MONTRÉAL — C’est au Québec qu’on s’inquiète le moins en Amérique du Nord d’une deuxième vague de coronavirus cet automne, selon une étude publiée jeudi par le Réseau COVID-­19 sur les impacts sociaux créés par l’Association d’études canadiennes (AÉC).

Une autre étude, celle-là réalisée par des chercheurs des universités McGill et de Toronto, démontre que les Canadiens font preuve d’une solidarité remarquable face au virus.

Malgré l’assouplissement des restrictions, dit l’enquête de l’AÉC, 86 % des Canadiens se disent préoccupés par la deuxième vague attendue.

Le Québec, avec 78 %, est la province qui s’en inquiète le moins. L’Ontario arrive en tête, avec 91 % de citoyens «très inquiets».

Les Québécois sont les moins nombreux à se dire «très inquiets» sur le continent, avec 32 %, contre 55 % pour l’ensemble des États-­Unis.

L’analyse de l’AEC a également montré des différences «substantielles» dans les niveaux de préoccupation entre les anglophones et les francophones du Québec — 92 % des anglophones avaient un certain niveau de préoccupation contre 77 % des francophones.

Environ 46 % des francophones étaient «assez» ou «très» satisfaits de la gestion de la crise par le gouvernement du Québec, contre 53 % qui se disaient insatisfaits.

De plus, les femmes étaient plus inquiètes que les hommes, avec une marge de 83% à 76%.

Le sondage en ligne s’est déroulé du 22 au 24 mai 2020 et a été réalisé auprès de 1510 Canadiens et 1005 Américains. La marge d’erreur était d’environ 3 %, 19 fois sur 20.

Canadiens unis

L’enquête réalisée par des chercheurs de l’Université McGill et de l’Université de Toronto met en lumière un ample consensus, toutes allégeances confondues, dans la lutte contre la COVID-19 au Canada.

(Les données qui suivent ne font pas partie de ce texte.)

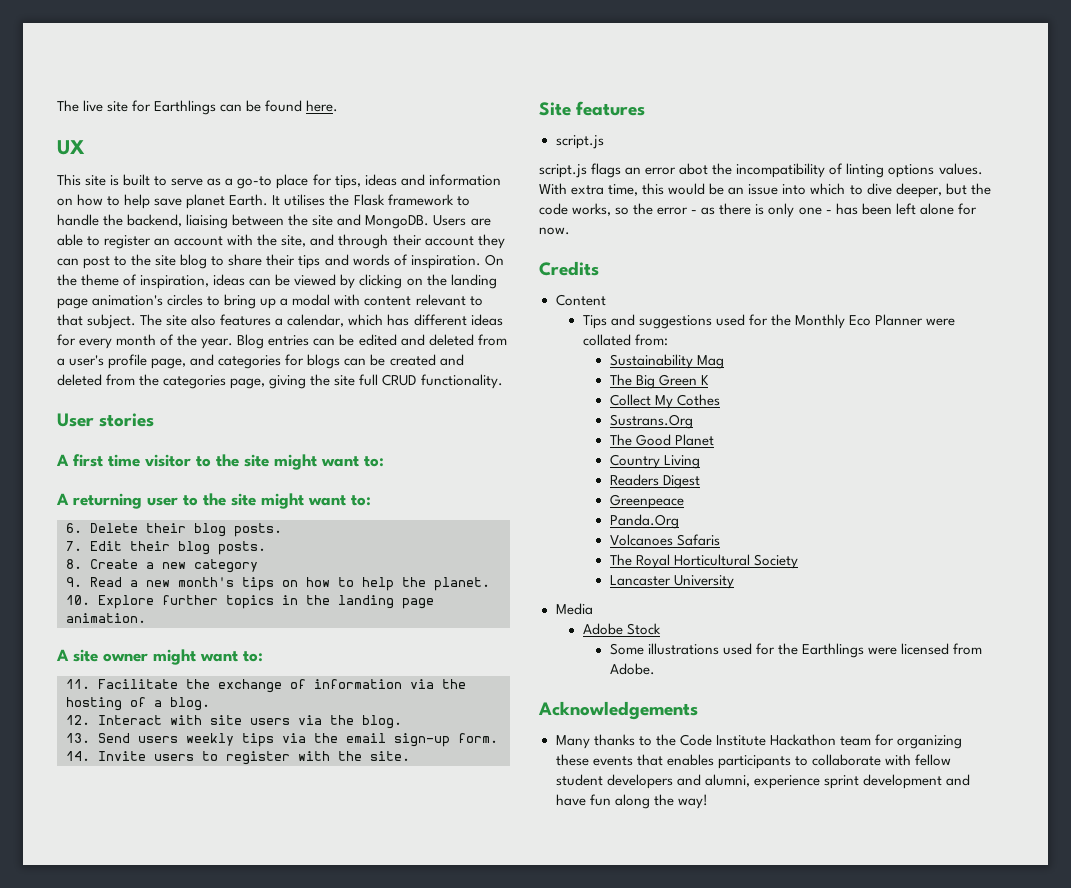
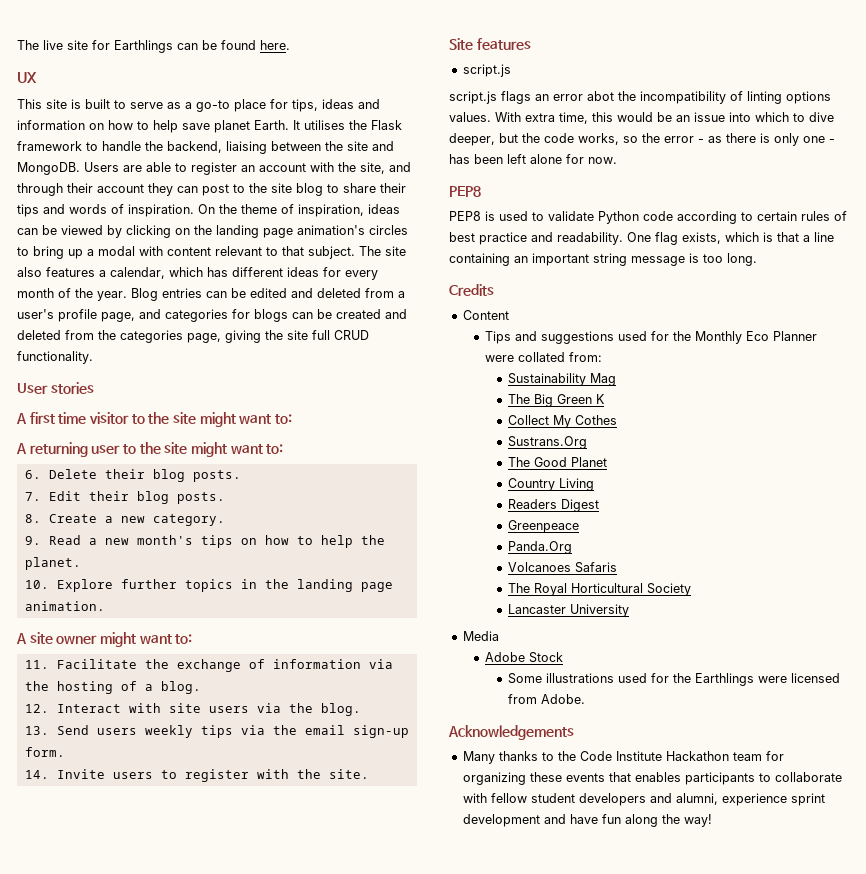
[194,559,258,573] category -> [152,514,225,526] category.
(570, 231) none -> [449,186,481,197] [449,211,847,224] [449,232,834,245] [449,253,757,266] // PEP8 // PEP8 is used to validate Python code according to certain rules of best practice and readability. One flag exists, which is that a line containing an important string message is too long.

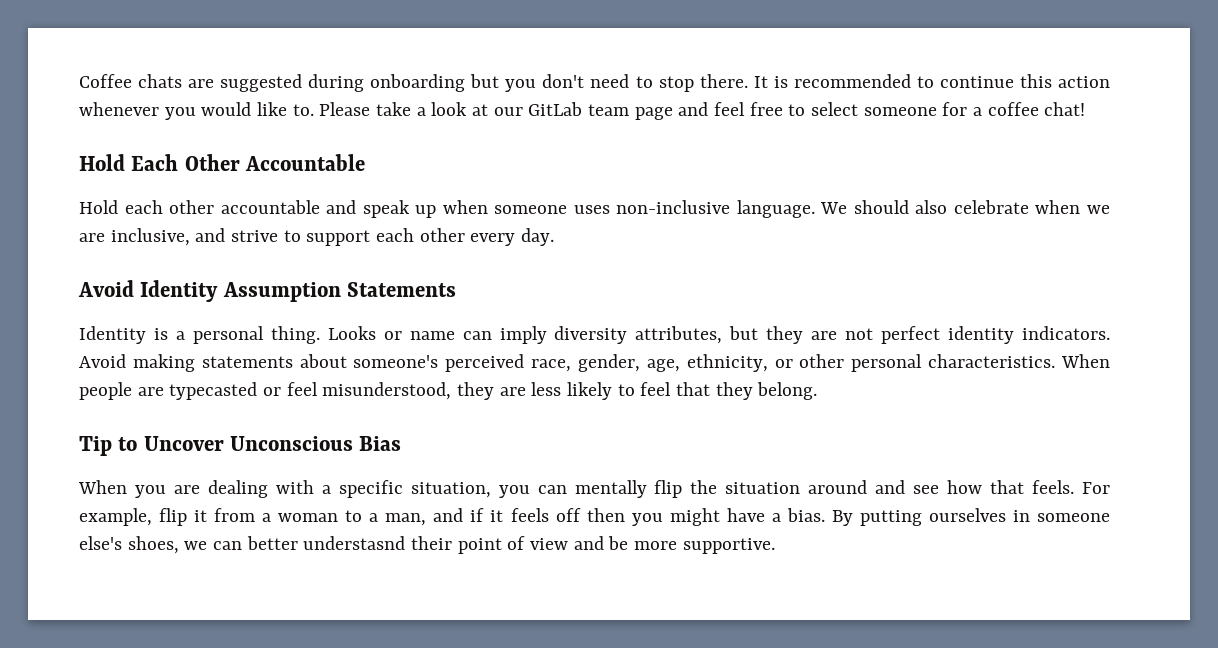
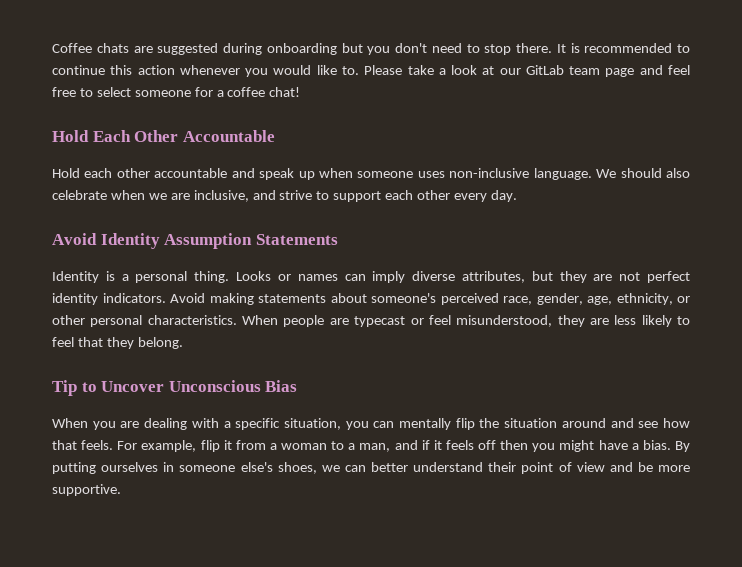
[409,331,455,340] name -> [297,274,338,281] names
[554,326,628,344] diversity -> [412,271,456,281] diverse
[169,382,258,400] typecasted -> [354,316,406,327] typecast
[303,536,406,550] understasnd -> [413,462,484,472] understand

Contrairement à ce qui se passe aux États-Unis, a-t-on indiqué par voie de communiqué, on observe ici un large consensus sur les menaces posées par la pandémie et sur les mesures à prendre pour les endiguer, «ce qui est essentiel au succès des actions contre le virus».

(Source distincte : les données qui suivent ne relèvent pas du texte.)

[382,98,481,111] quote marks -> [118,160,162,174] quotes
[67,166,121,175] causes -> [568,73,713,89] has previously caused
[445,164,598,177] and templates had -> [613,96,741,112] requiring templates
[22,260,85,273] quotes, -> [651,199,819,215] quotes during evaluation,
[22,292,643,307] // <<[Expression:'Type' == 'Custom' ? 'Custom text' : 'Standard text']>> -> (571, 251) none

L’étude a été publiée par la Revue canadienne de science politique. Les chercheurs ont évalué le comportement des Canadiens face à la COVID-19 en analysant des données tirées des comptes de médias sociaux de députés fédéraux, des tendances de recherche sur Google et de sondages d’opinion.

Ils n’ont identifié aucun député, tous partis confondus, qui minimiserait la gravité de la pandémie, et n’ont constaté aucune différence entre les groupes de partisans en ce qui concerne les mesures d’éloignement physique observées.

Il n’y avait pas non plus de différences mesurables entre les participants quant à la perception de la gravité de la pandémie de la COVID-19. La majorité des gens ont exprimé une certaine confiance ou une très grande confiance dans les mesures prises par le gouvernement fédéral jusqu’à présent.